Теперь — помимо всякого другого чина — покажу вам, господа, мандарина. Да и мандарина-то не простого, а либерала такого, что как начнет философское рассуждение, так просто — мое почтение! «Прогресс, — говорит, — вот главное! Вот то начало державное, что все в мире проникает и всем на свете управляет. Но прогресса движение, не есть ли это — улучшение? То есть слабого уничтожение, сильного же усиление? В борьбе слабое погибает, это и малый ребенок знает; сильное же остается, а прогресс тем временем вперед подается. Вот почему, вопреки простому уму, войны не только неизбежны, но и очень полезны. Позанявшись со славою такой кулачной расправою, человечество станет одной нацией, которая удивит мир цивилизацией! И так как на земном шаре, милостивые государи, к тому времени не останется непокоренного племени, то, чтобы прогрессу не остановиться, надо будет к покорению других планет обратиться! Человеческий род средство изобретет летать на земной планете и выполнить все планы эти!» Таким-то, господа, манером сим новым инженером разрешается вопрос о прогрессе в кулачном интересе и в свободное от здравого смысла время сеется философии семя. И этакого-то мандарина у нас теперь не стало! Жил он в семи палатках7 сразу, проделывал всякие проказы; взяв под свою защиту киргиза, он, в виде сюрприза, стал китайца нажимать, ну-с, и как вам сказать… Если бы только тот дался, мандарин бы победитель остался! Налицо ведь пример: генерал не любит печатных «химер», говорит «Скверная привычка — это писать корреспонденции в газеты». Вот он против корреспондентов и ополчился да так успешно распорядился, что одного — Т… ва — застращал, честное слово! А другого, чтобы воли себе не давал, в Ка-ол послал! Это из З… го-то поста8! Вот как просто! И вот только разыгрался он, вдруг от нас переведен к башкирам и отъехал с миром! Да, многие тужить станут, не тем старый год будь помянут!

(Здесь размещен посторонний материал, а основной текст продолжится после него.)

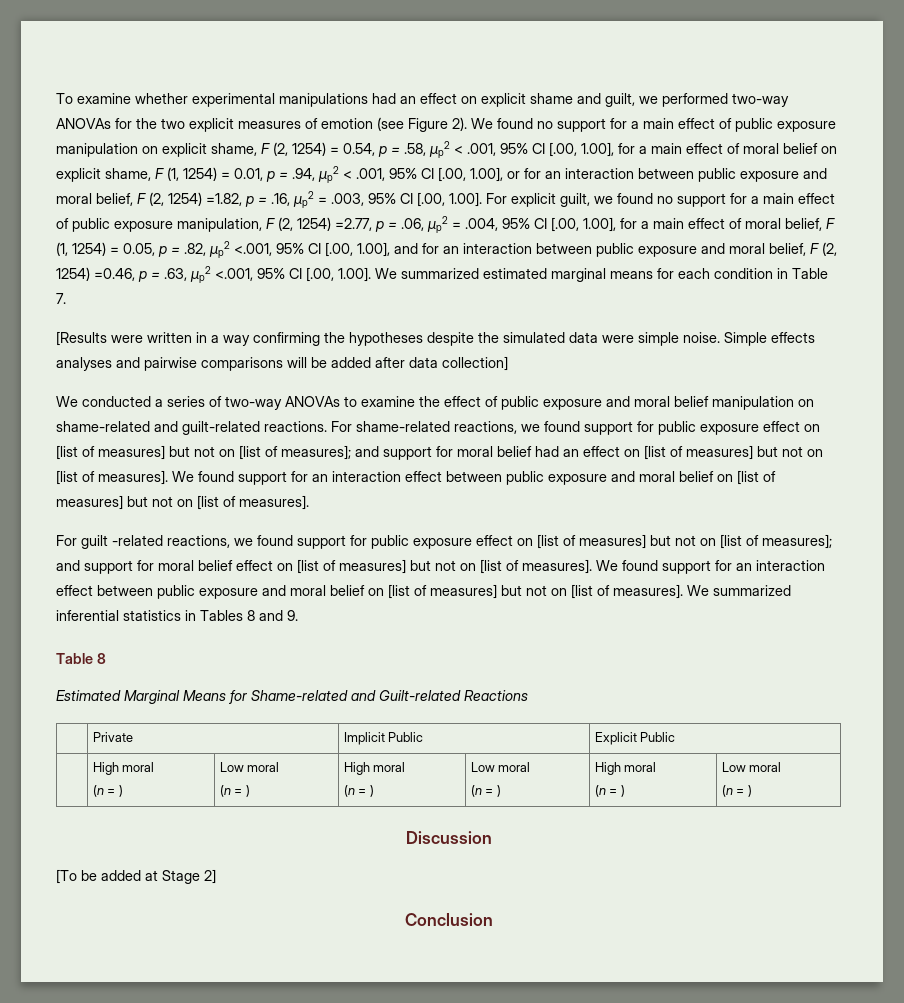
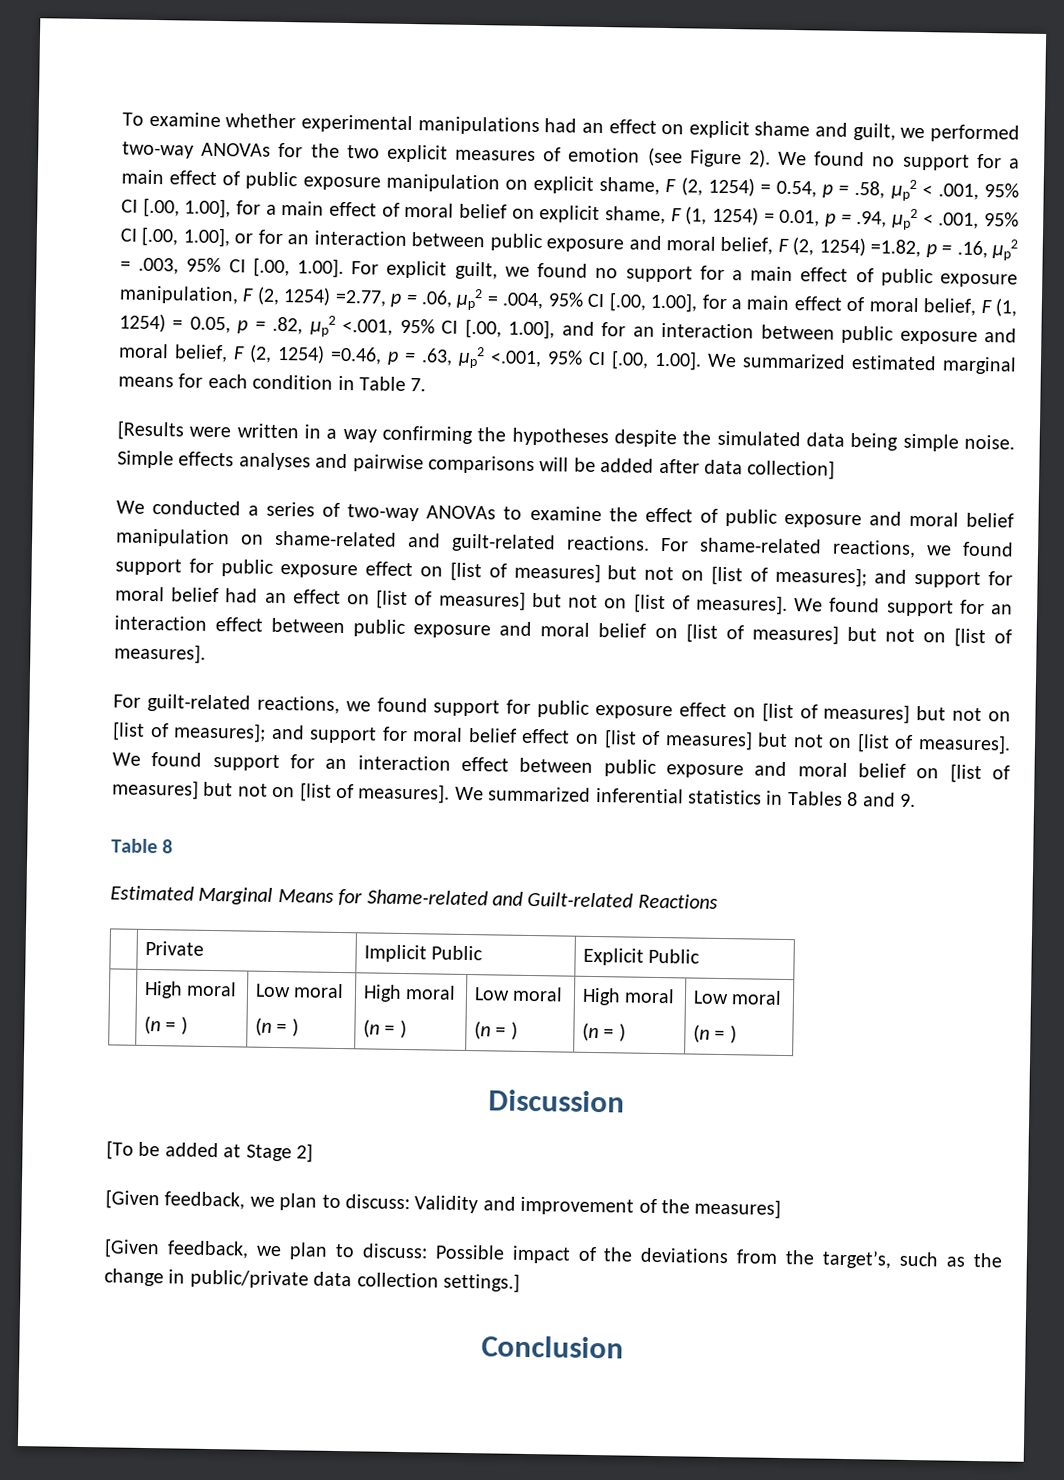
- [Results were written in a way confirming the hypotheses despite the simulated data were simple noise.
+ [Results were written in a way confirming the hypotheses despite the simulated data being simple noise.
- For guilt -related reactions, we found support for public exposure effect on [list of measures] but not on [list of measures]; and support for moral belief effect on [list of measures] but not on [list of measures].
+ For guilt-related reactions, we found support for public exposure effect on [list of measures] but not on [list of measures]; and support for moral belief effect on [list of measures] but not on [list of measures].
+ [Given feedback, we plan to discuss: Validity and improvement of the measures]
+ [Given feedback, we plan to discuss: Possible impact of the deviations from the target’s, such as the change in public/private data collection settings.]

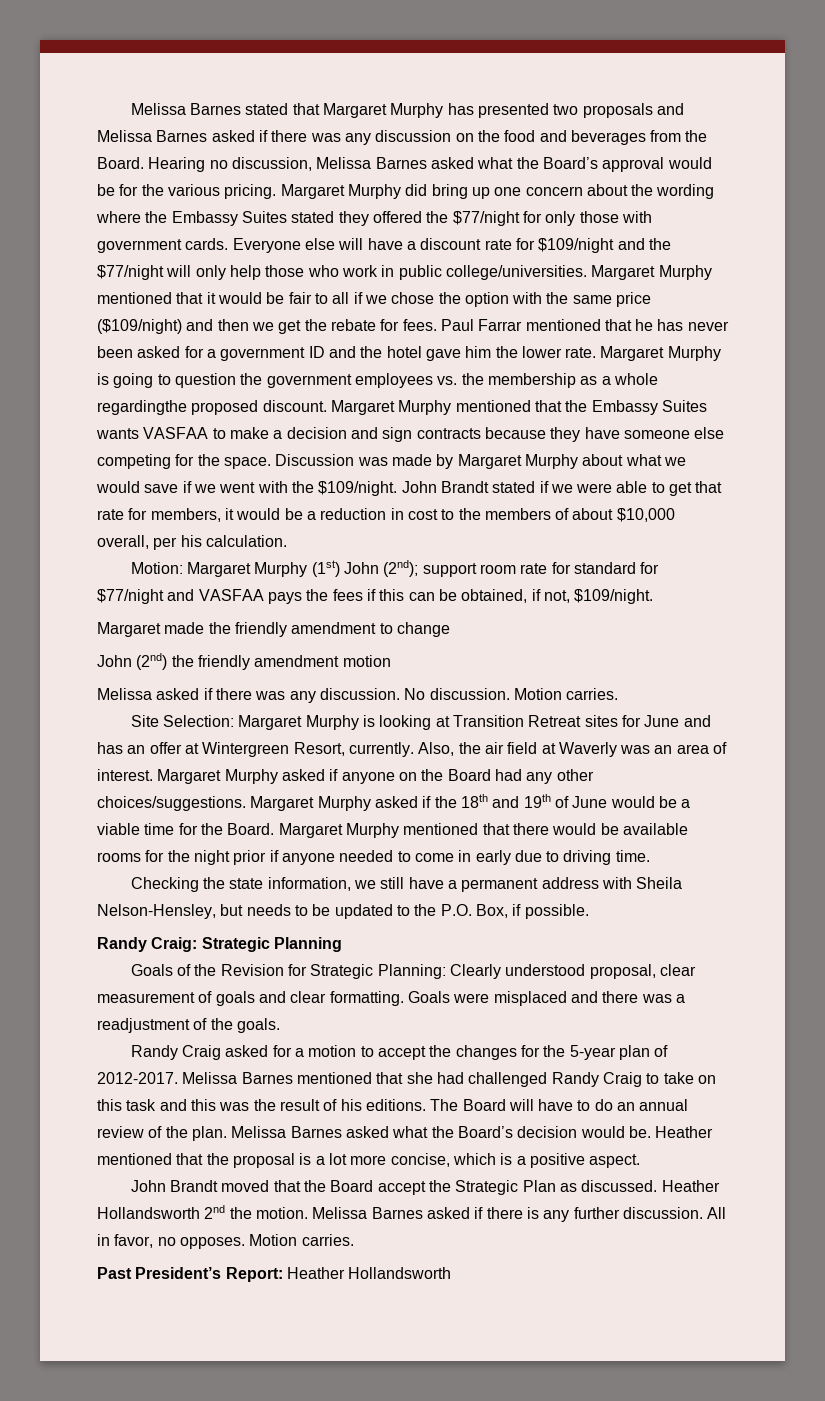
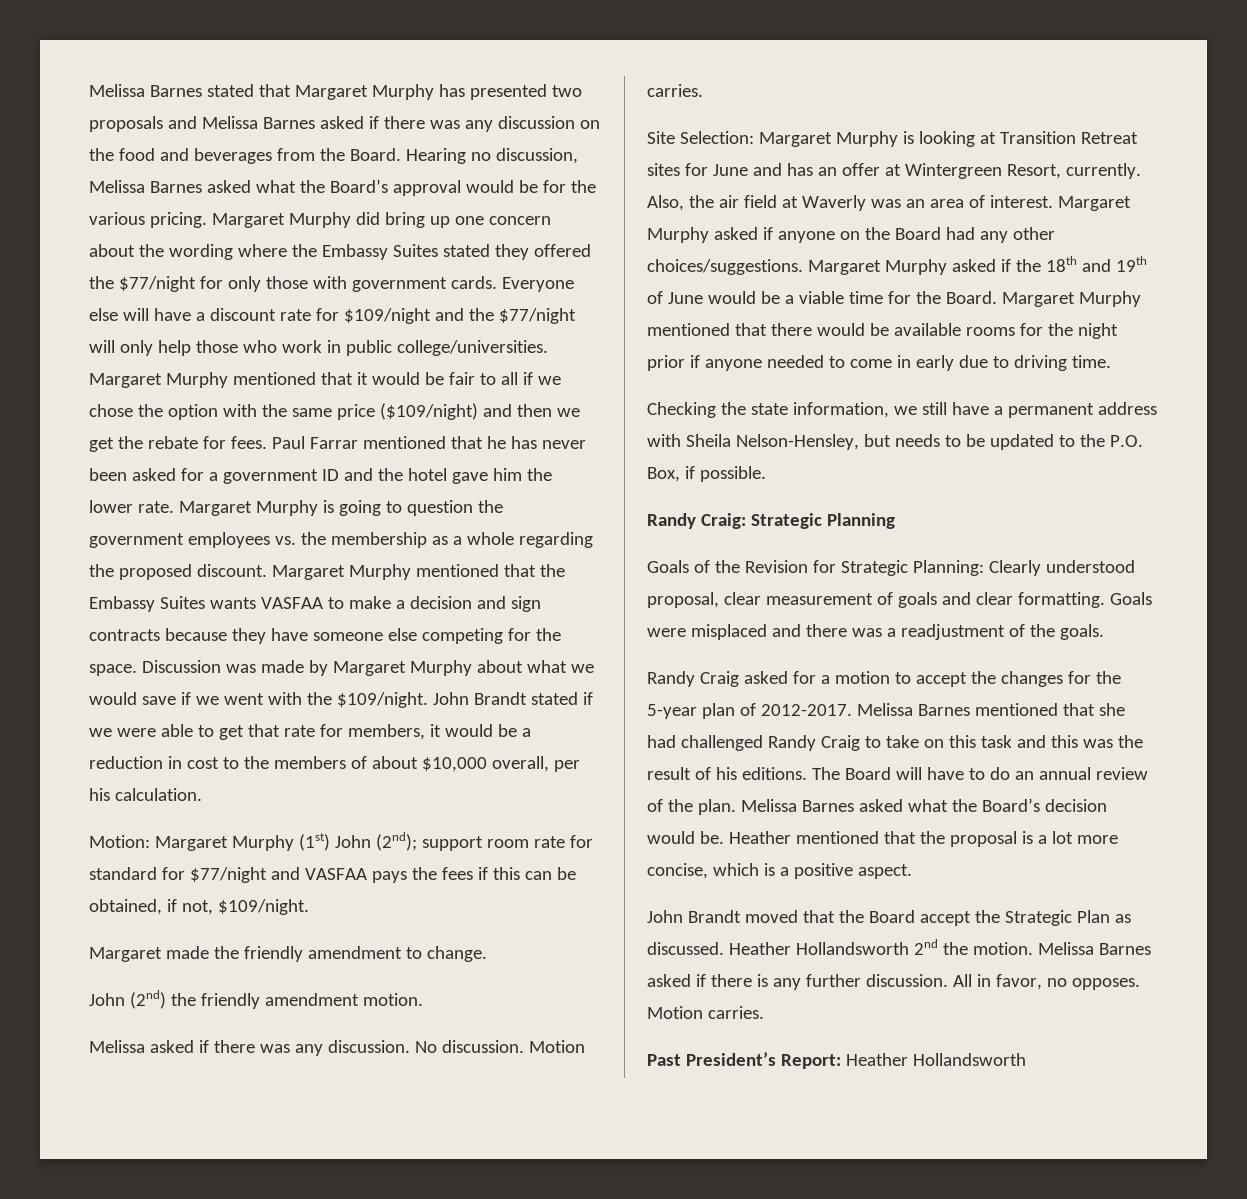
- Margaret Murphy is going to question the government employees vs. the membership as a whole regardingthe proposed discount.
+ Margaret Murphy is going to question the government employees vs. the membership as a whole regarding the proposed discount.
- Margaret made the friendly amendment to change
+ Margaret made the friendly amendment to change.
- John (2nd) the friendly amendment motion
+ John (2nd) the friendly amendment motion.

Ну, шабаш! Каждый бери свой экипаж, а у кого его не найдется, тот и так обойдется: может и пехтурой добрести домой! Да, чур, братцы, дома не ругаться, чтобы все было благородно, тихо, — меня не поминать лихом: коли крива рожа, так на зеркало пенять что же! Чтоб не вышло это, как недавно с одной газетой: некоторый видный туз офицера привел в конфуз, сказавши напрямки: «Покажите каблуки: об вас кой-что газета писала — неужто правду сказала?» Осмотрел каблуки старательно, серьезно и основательно… и что же? Он ожидал обновы, а каблуки вовсе не новы! Тут наш герой, покачав головой, решительно встает и решает: «Газета все врет». Так вот-с, господа, не вышла бы и со мной такая беда! Если же вы насчет какого упущения, так просим извинения. Вина-то вина, да не наша она: первое — затем дело стало: времени мало; а второе — вот в чем сила: есть у цензора красные чернила. Затем прощайте, нас не забывайте! Да если доведется опять раек на плечи взять, то милости прошу к нашему шалашу!